--- Your instructions ---
Exactly as written, write out the lines below from the first to the one containing "width:966px; height:563px; background:#a16207;", inclusive. Pictures do not belong in the copy.

--- Study material ---
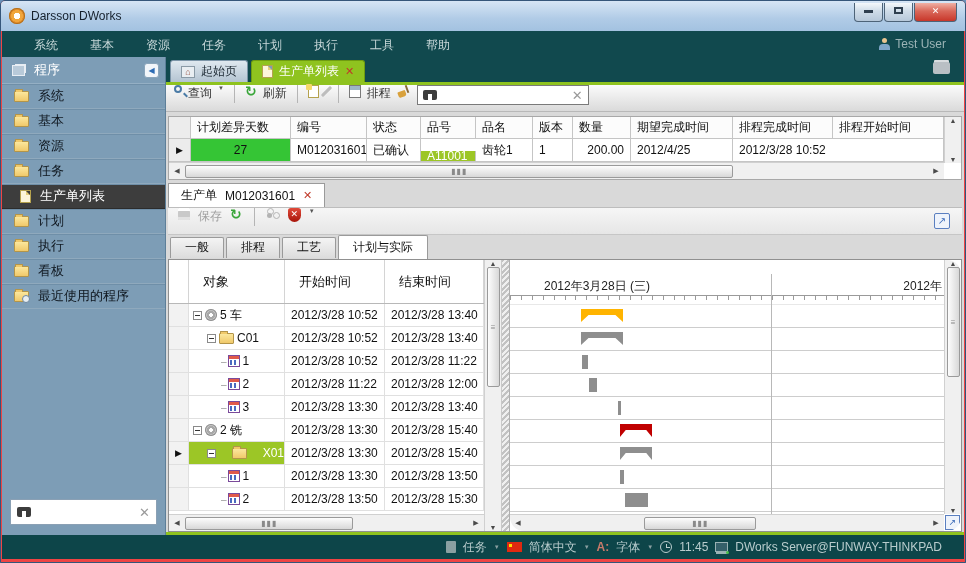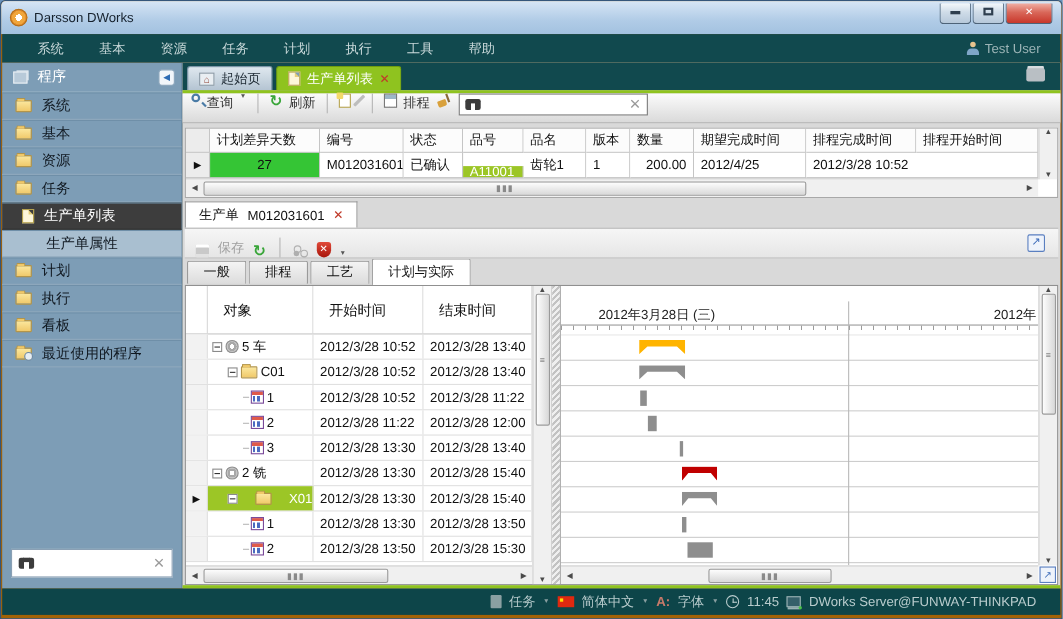--- a/index.html
+++ b/index.html
@@ -5,7 +5,7 @@
   * { margin:0; padding:0; box-sizing:border-box; }
   html,body { width:966px; height:563px; font-family:"Liberation Sans","DejaVu Sans",sans-serif; }
   body { background:#6b92ba; }
-  .window { position:relative; width:966px; height:563px; background:#a16207; border:1px solid #35567a; border-radius:5px 5px 0 0; overflow:hidden; }
+  .window { position:relative; width:966px; height:563px; background:#ef4444; border:1px solid #35567a; border-radius:5px 5px 0 0; overflow:hidden; }
 
   
   .titlebar { position:absolute; top:0; left:0; right:0; height:30px;

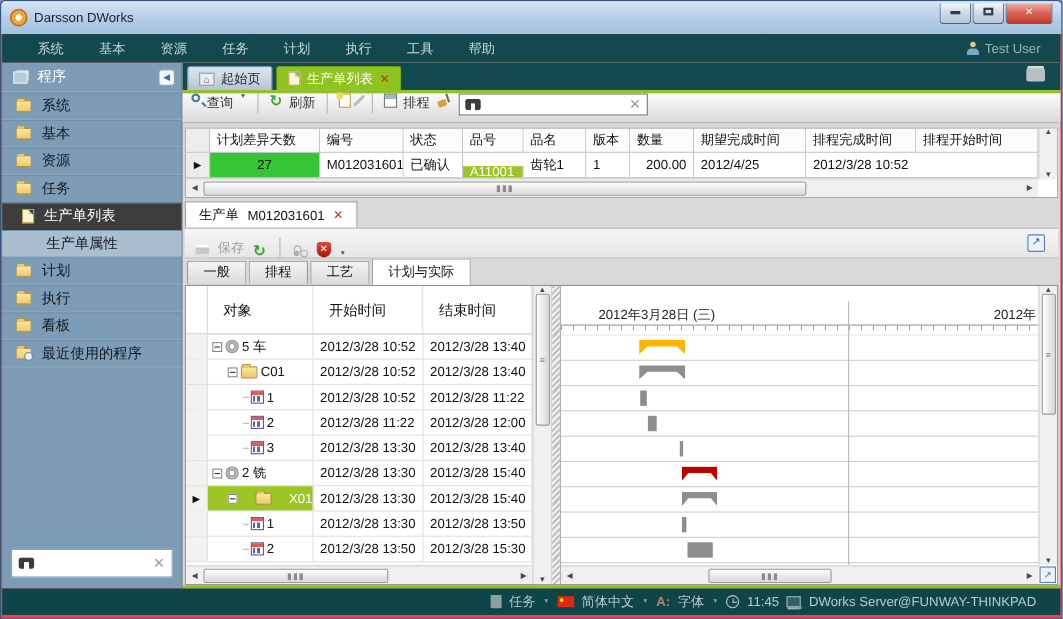--- a/index.html
+++ b/index.html
@@ -220,9 +220,6 @@
         <div class="sb-item selected">
           <span class="page-ico"></span>
           <span>生产单列表</span>
-        </div>
-        <div class="sb-item subitem">
-          <span>生产单属性</span>
         </div>
         <div class="sb-item">
           <span class="folder-ico"></span>

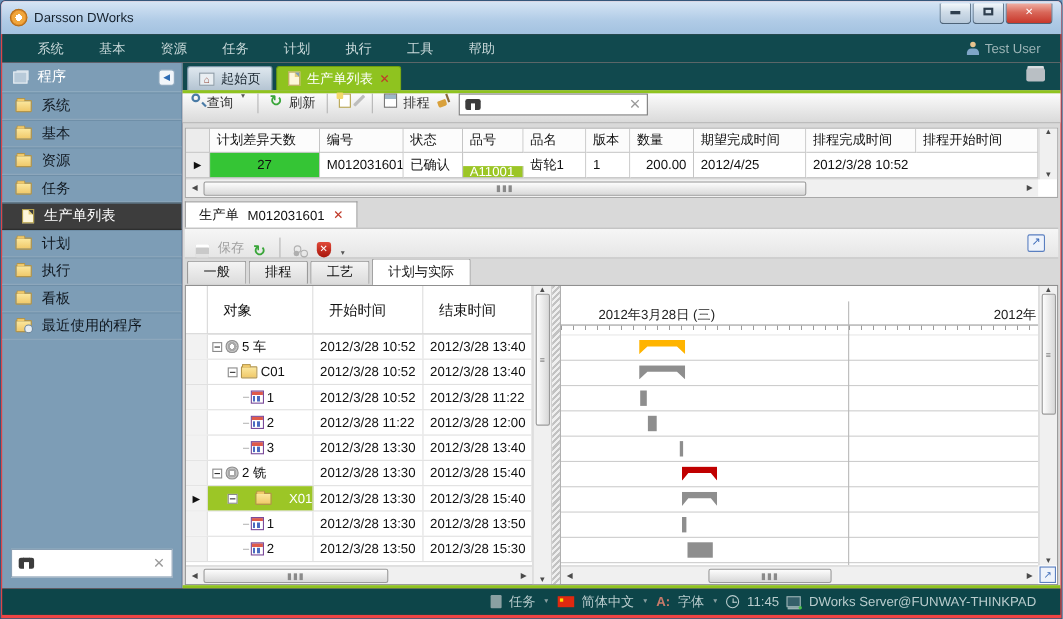--- a/index.html
+++ b/index.html
@@ -104,7 +104,7 @@
   .doc-tabbar { height:24px; display:flex; align-items:flex-end; }
   .doc-tab { height:24px; background:#fff; border:1px solid #9a9a9a; border-bottom:none; display:flex; align-items:center; gap:8px; padding:0 12px; font-size:12px; color:#111; }
   .doc-toolbar { height:28px; background:linear-gradient(#f6f6f6,#e6e6e6); border-top:1px solid #bdbdbd; border-bottom:1px solid #c6c6c6;
-    display:flex; align-items:flex-end; padding:0 10px; gap:8px; font-size:12px; color:#a0a0a0; position:relative; }
+    display:flex; align-items:flex-start; padding:0 10px; gap:8px; font-size:12px; color:#a0a0a0; position:relative; }
   .save-ico { width:12px; height:12px; background:#c9c9c9; border-radius:1px; box-shadow:0 -4px 0 -1px #e2e2e2 inset, 0 4px 0 -1px #fff inset; }
   .link-ico { width:13px; height:11px; position:relative; opacity:.5; }
   .link-ico:before { content:""; position:absolute; top:0; left:0; width:5px; height:5px; border:1px solid #777; border-radius:50%; }

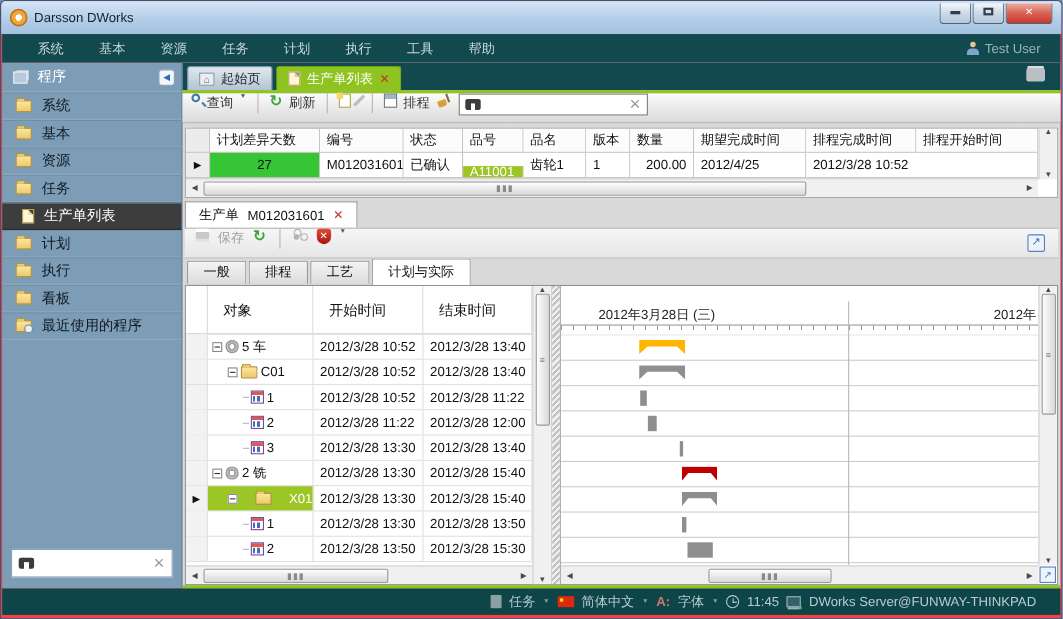--- a/index.html
+++ b/index.html
@@ -138,7 +138,7 @@
 
   
   .splitter { width:8px; background:repeating-linear-gradient(135deg,#c2c2c2 0 2px,#efefef 2px 4px); border-right:1px solid #b0b0b0; }
-  .gantt { flex:1; position:relative; overflow:hidden; }
+  .gantt { flex:1; position:relative; overflow:hidden;border-radius:14px; }
   .gantt-canvas { position:absolute; top:0; left:0; right:17px; bottom:17px; overflow:hidden; }
   .gantt-hdr-blank { height:14px; background:#fff; }
   .gantt-hdr { height:22px; border-bottom:1px solid #9a9a9a; position:relative; font-size:12px; color:#222; }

--- Your response ---
--- a/index.html
+++ b/index.html
@@ -5,7 +5,7 @@
   * { margin:0; padding:0; box-sizing:border-box; }
   html,body { width:966px; height:563px; font-family:"Liberation Sans","DejaVu Sans",sans-serif; }
   body { background:#6b92ba; }
-  .window { position:relative; width:966px; height:563px; background:#a16207; border:1px solid #35567a; border-radius:5px 5px 0 0; overflow:hidden; }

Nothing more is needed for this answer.